- WHAT IS REQUIRED
In the records that follow, locate every line with "Sakurajima" and extract it.
....................
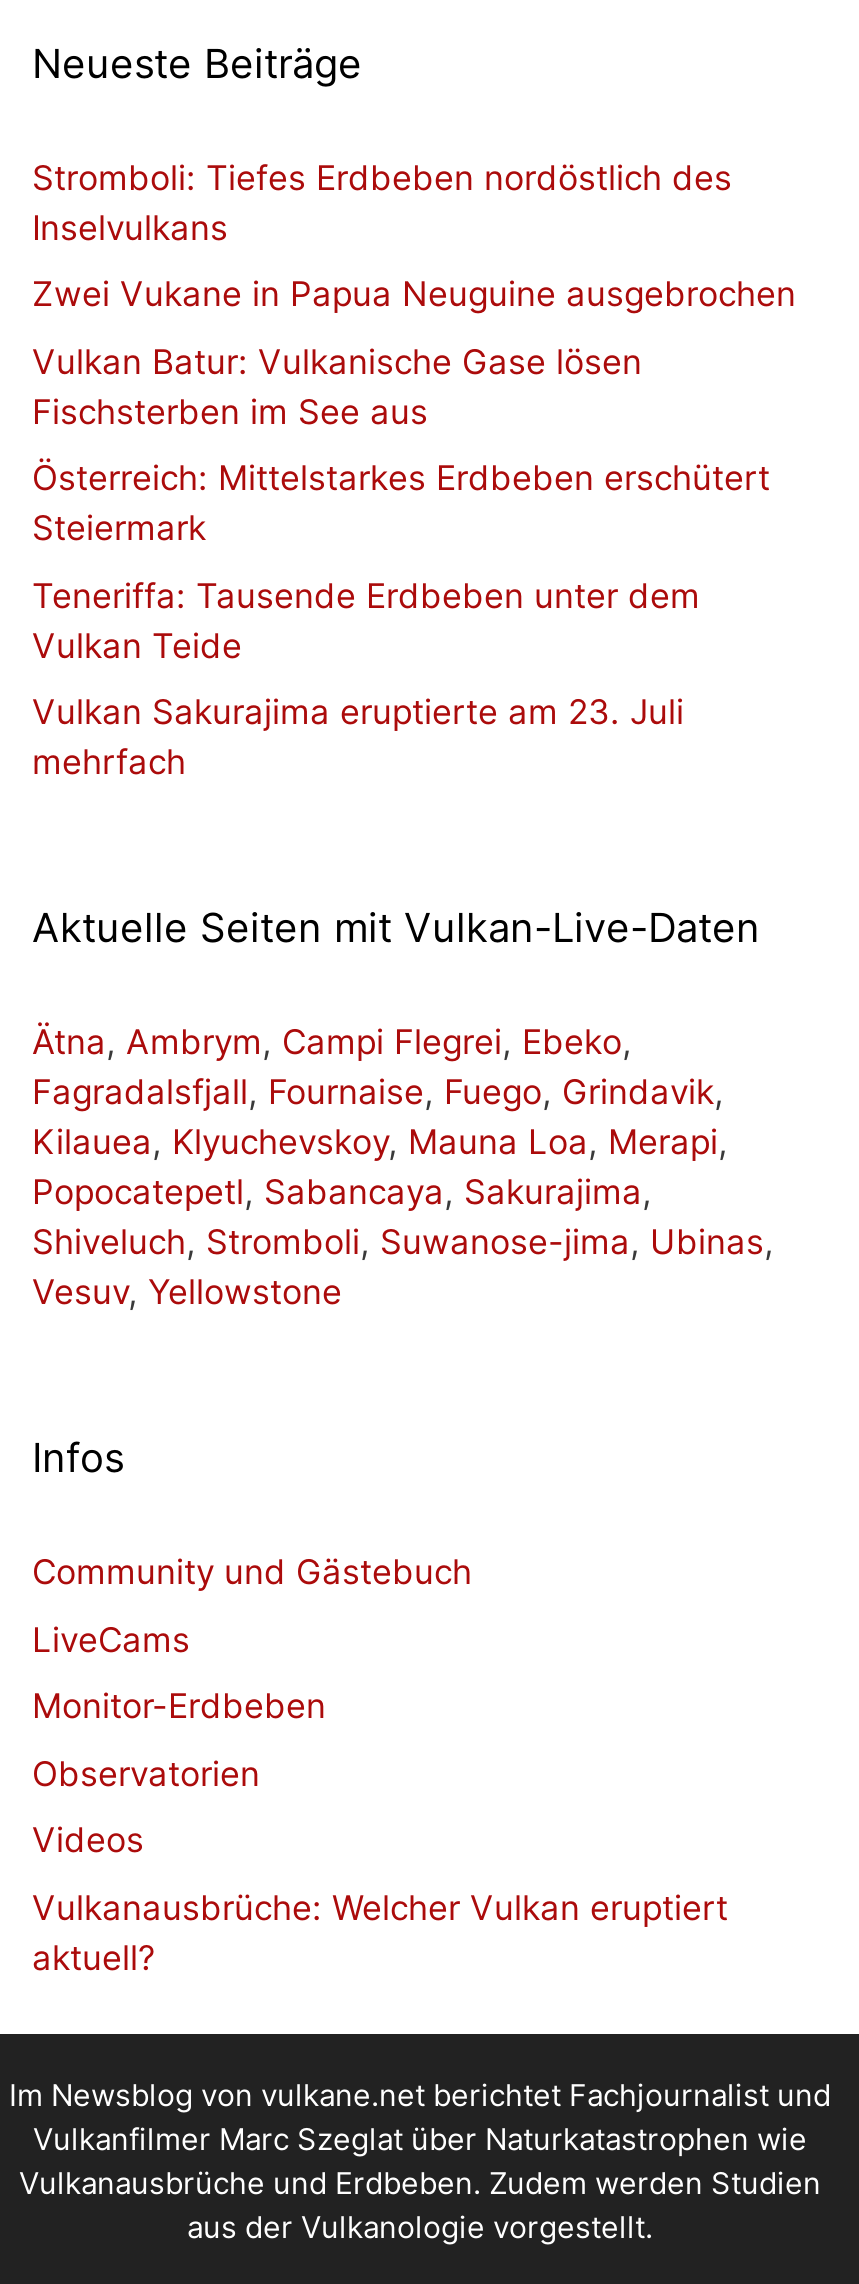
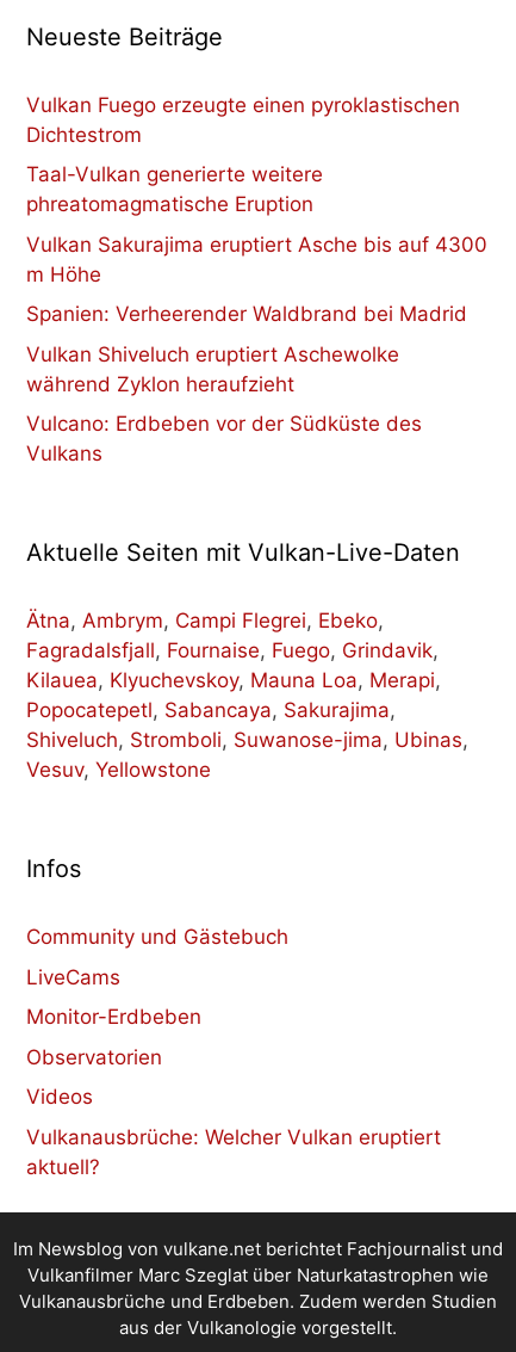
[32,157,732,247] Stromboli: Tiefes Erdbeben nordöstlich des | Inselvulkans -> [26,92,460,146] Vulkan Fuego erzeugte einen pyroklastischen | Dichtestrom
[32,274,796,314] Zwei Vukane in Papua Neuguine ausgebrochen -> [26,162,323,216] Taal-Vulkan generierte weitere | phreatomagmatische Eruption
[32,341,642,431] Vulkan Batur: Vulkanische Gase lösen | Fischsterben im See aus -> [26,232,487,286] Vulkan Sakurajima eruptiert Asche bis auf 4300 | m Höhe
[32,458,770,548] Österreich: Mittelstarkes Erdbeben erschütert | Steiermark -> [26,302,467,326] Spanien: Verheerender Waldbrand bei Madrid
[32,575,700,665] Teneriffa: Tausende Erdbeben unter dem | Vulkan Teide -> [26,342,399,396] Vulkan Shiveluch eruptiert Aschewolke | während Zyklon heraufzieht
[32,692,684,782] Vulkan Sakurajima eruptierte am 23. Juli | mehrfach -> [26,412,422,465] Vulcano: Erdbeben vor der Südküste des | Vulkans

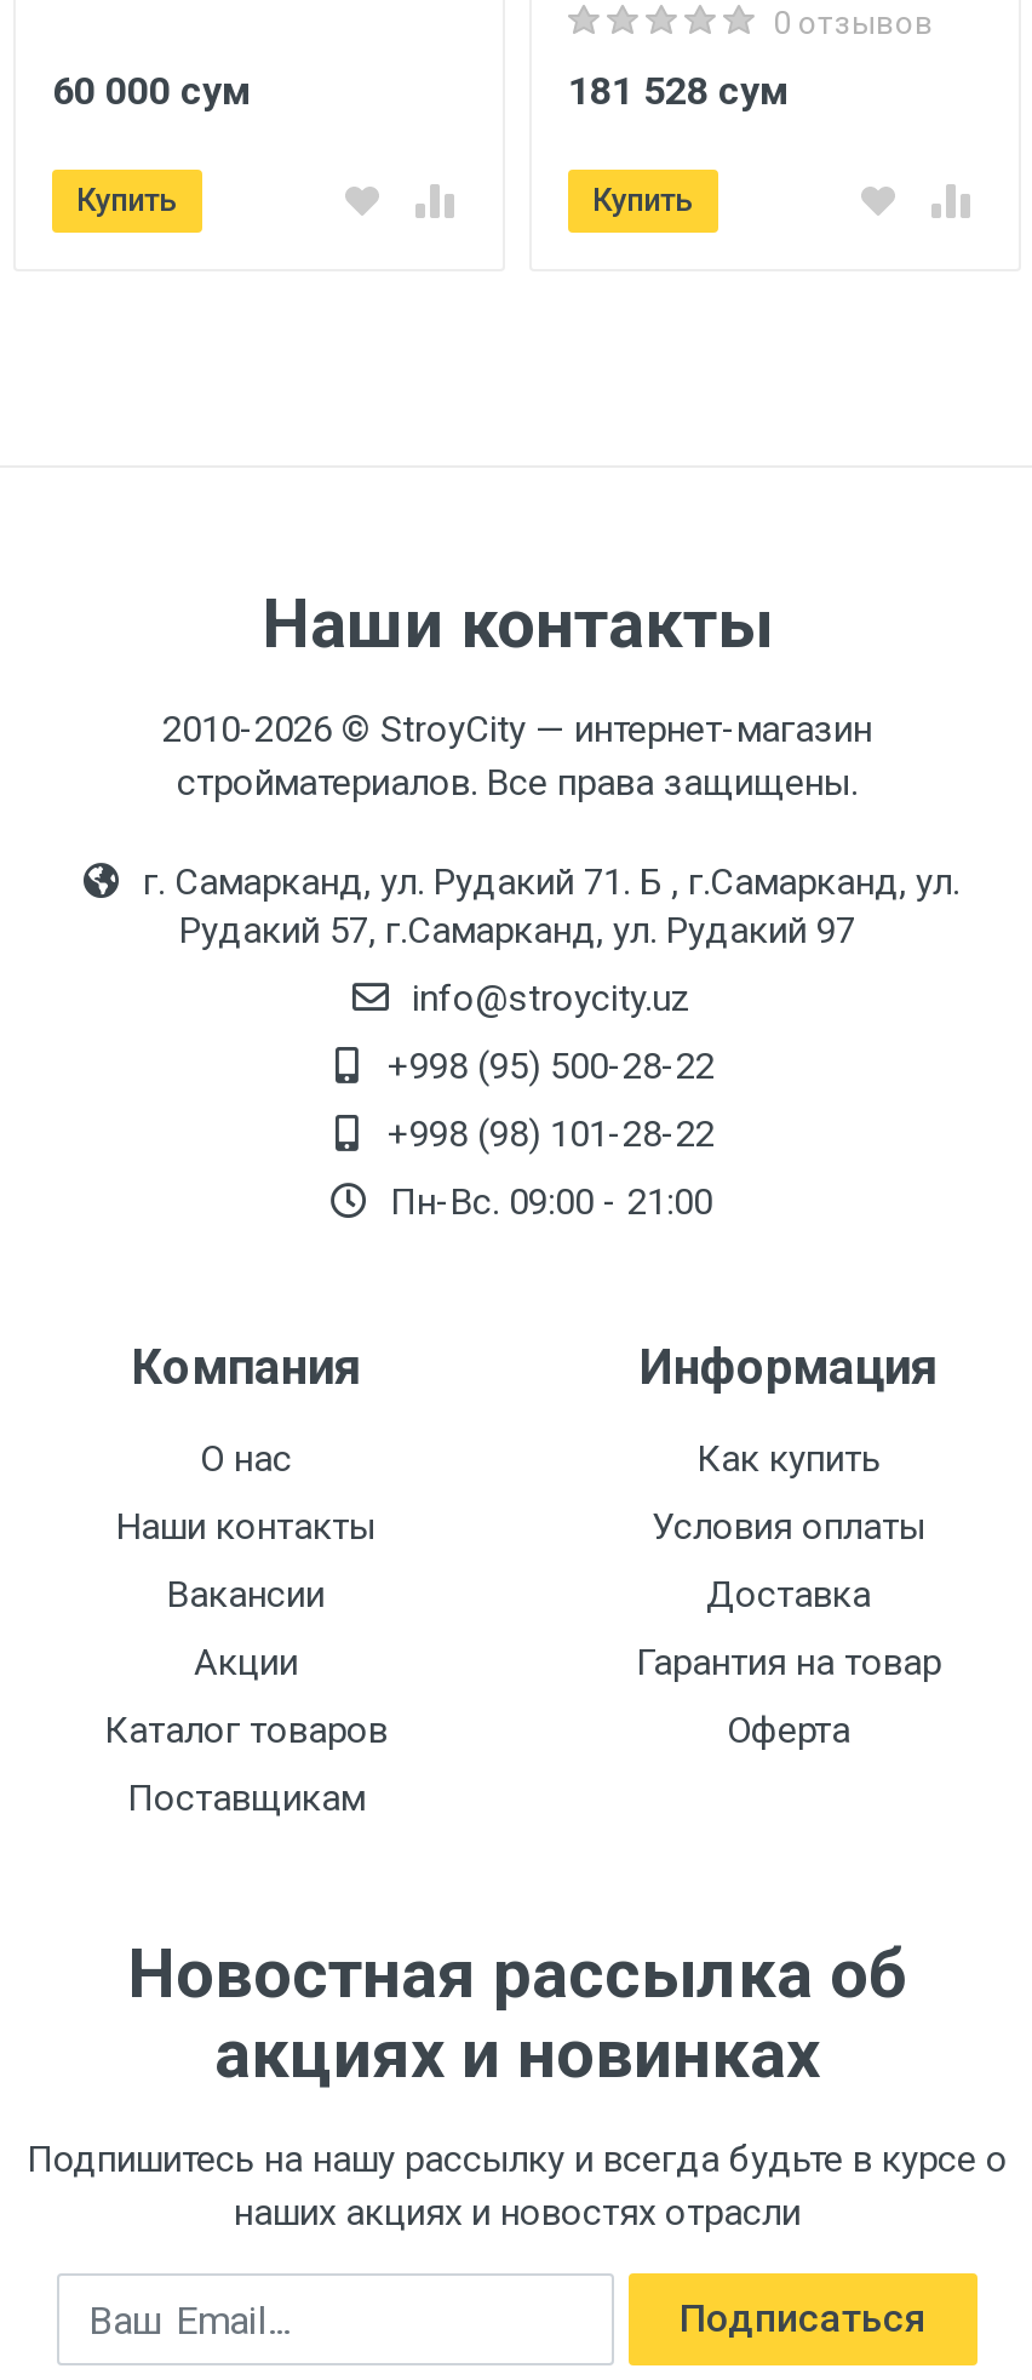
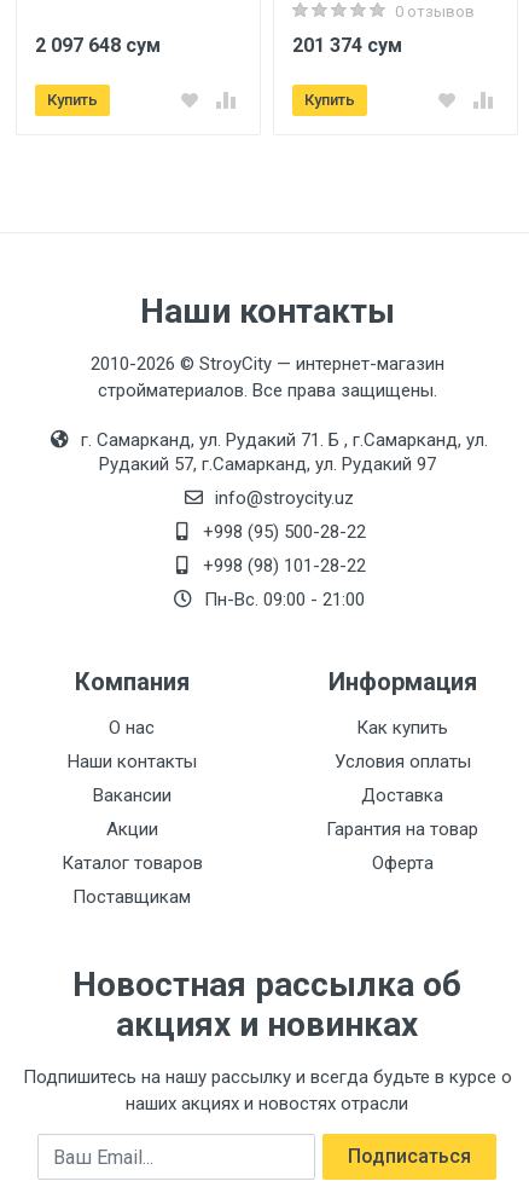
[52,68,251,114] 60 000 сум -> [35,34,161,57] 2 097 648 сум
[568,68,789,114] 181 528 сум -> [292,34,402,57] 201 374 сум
....................
- ANSWER FOR THE TASK
[32,341,642,431] Vulkan Batur: Vulkanische Gase lösen | Fischsterben im See aus -> [26,232,487,286] Vulkan Sakurajima eruptiert Asche bis auf 4300 | m Höhe
[32,692,684,782] Vulkan Sakurajima eruptierte am 23. Juli | mehrfach -> [26,412,422,465] Vulcano: Erdbeben vor der Südküste des | Vulkans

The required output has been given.